Coulter starts with this:
I’ve held off on writing about soccer for a decade — or about the length of the average soccer game — so as not to offend anyone. But enough is enough. Any growing interest in soccer can only be a sign of the nation’s moral decay.
I’m guessing she held off because she didn’t know anything about it, and although she still doesn’t, she decided to write about soccer because everyone was talking about soccer, so she’d get some attention.
It worked.
Not wanting to offend anyone has never bothered Coulter before – and nor should it.
That’s her best quality.
There’s nothing wrong with offending people when you’re right – it’s the “being right” bit that’s Ann Coulter’s problem.
Here’s her first point:
(1) Individual achievement is not a big factor in soccer …
Yes it is Ann. It’s a huge factor, like in any professional team sport.
… In a real sport, players fumble passes, throw bricks and drop fly balls — all in front of a crowd. When baseball players strike out, they’re standing alone at the plate. But there’s also individual glory in home runs, touchdowns and slam-dunks.
Yes, same with goals, tackles, saves and other aspects of a soccer game. All the examples Coulter uses are team sports where teams work together through individual performances.
This point is confusing because no point is being made.

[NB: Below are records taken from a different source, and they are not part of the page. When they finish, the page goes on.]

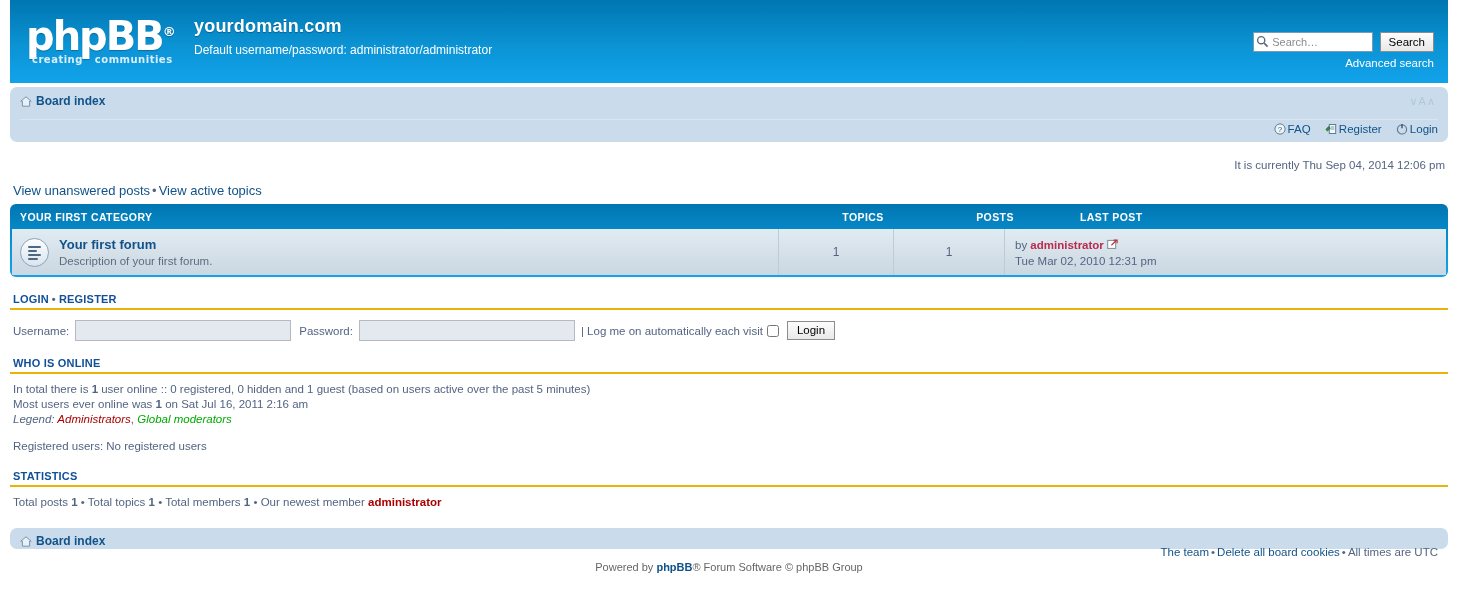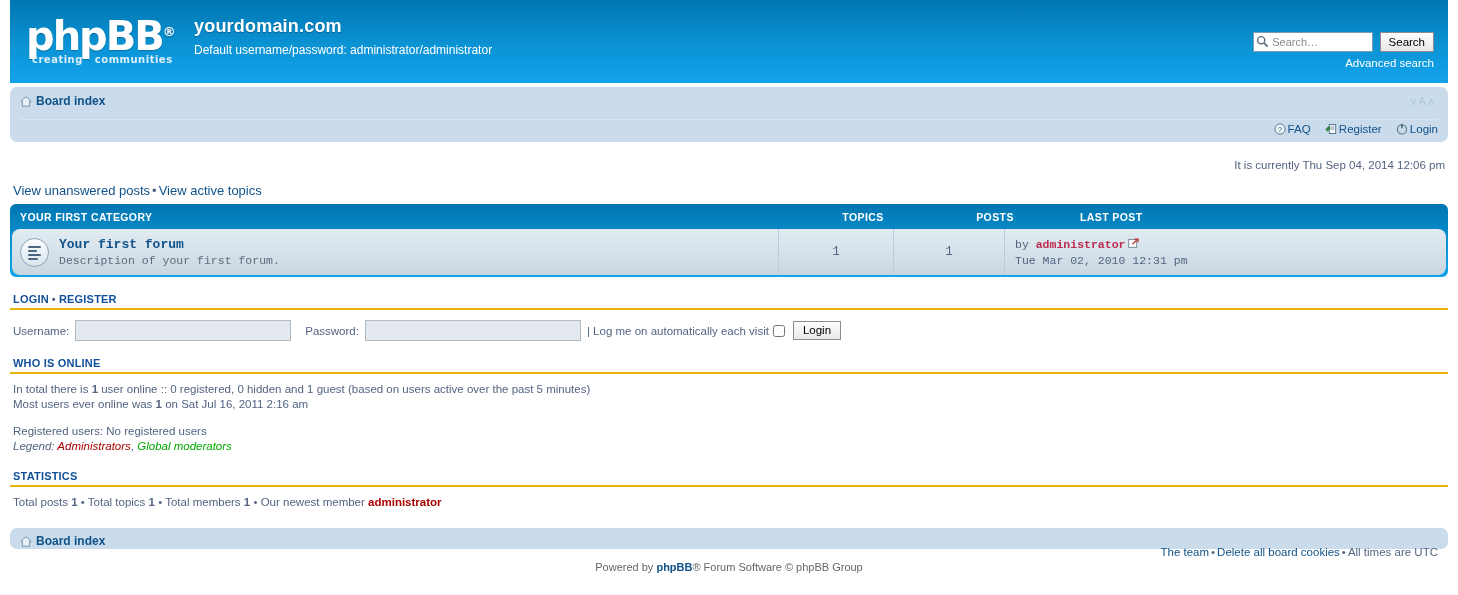"Your first forum" .forum-row { border-radius: 8px -> 0; font-family: Liberation Mono, monospace -> none }
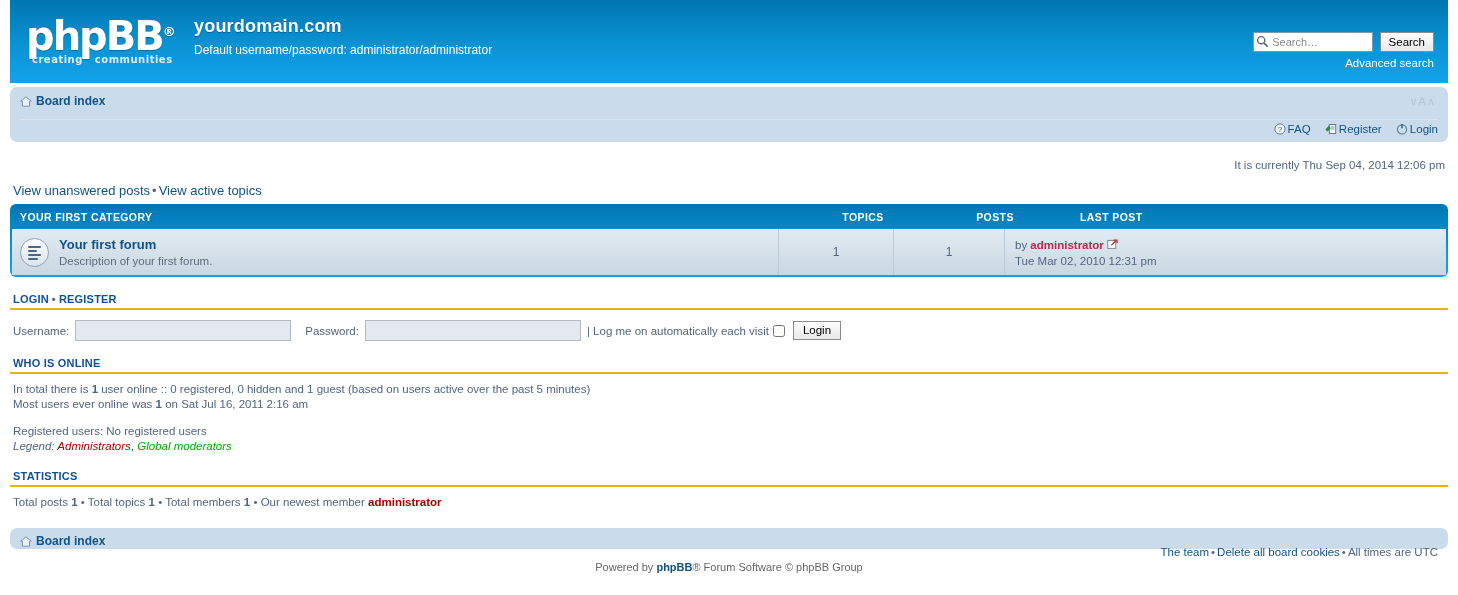"Password:" label { margin-left: 14px -> 8px }
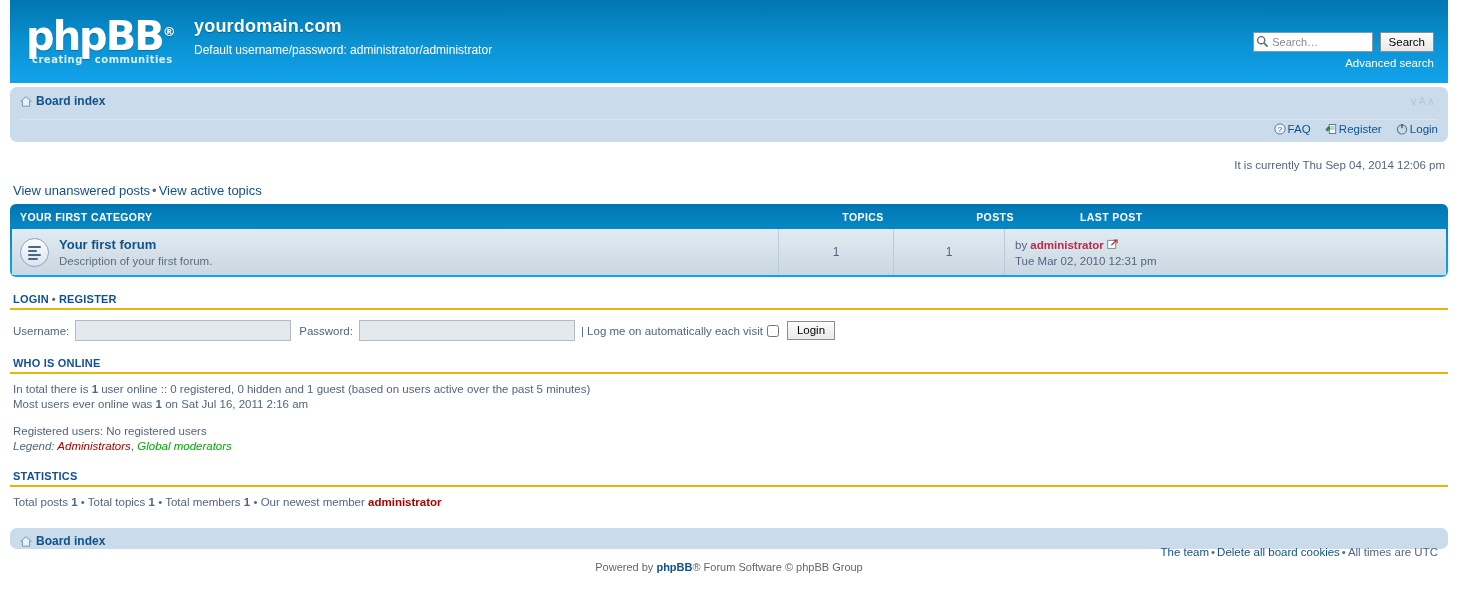"Registered users: No registered users" p { order: before "Legend: Administrators, Global" -> after "Legend: Administrators, Global" }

Perhaps she’ll explain it …
In soccer, the blame is dispersed and almost no one scores anyway. There are no heroes, no losers, no accountability, and no child’s fragile self-esteem is bruised.
Ah, OK, I see the source of Coulter’s confusion!
She thinks the way children play soccer in American schools is the same as the way professionals play soccer in the World Cup.
It isn’t Ann.
That children might play a sport where “the blame is dispersed and … [t]here are no heroes, no losers, no accountability, and no child’s fragile self-esteem is bruised” is about the school system not the sport.
This same approach could be taken with any competitive activity.
You don’t have to agree with this approach, but please understand it’s got nothing to do with soccer.
Then …
Do they even have MVPs in soccer?
Yes Ann, they do.
The ignorance is revealing, but more than that, the lack of interest in checking her facts tells us far more about the standards she applies to her writing.
Her second point is little better:
(2) Liberal moms like soccer because it’s a sport in which athletic talent finds so little expression that girls can play with boys. No serious sport is co-ed, even at the kindergarten level.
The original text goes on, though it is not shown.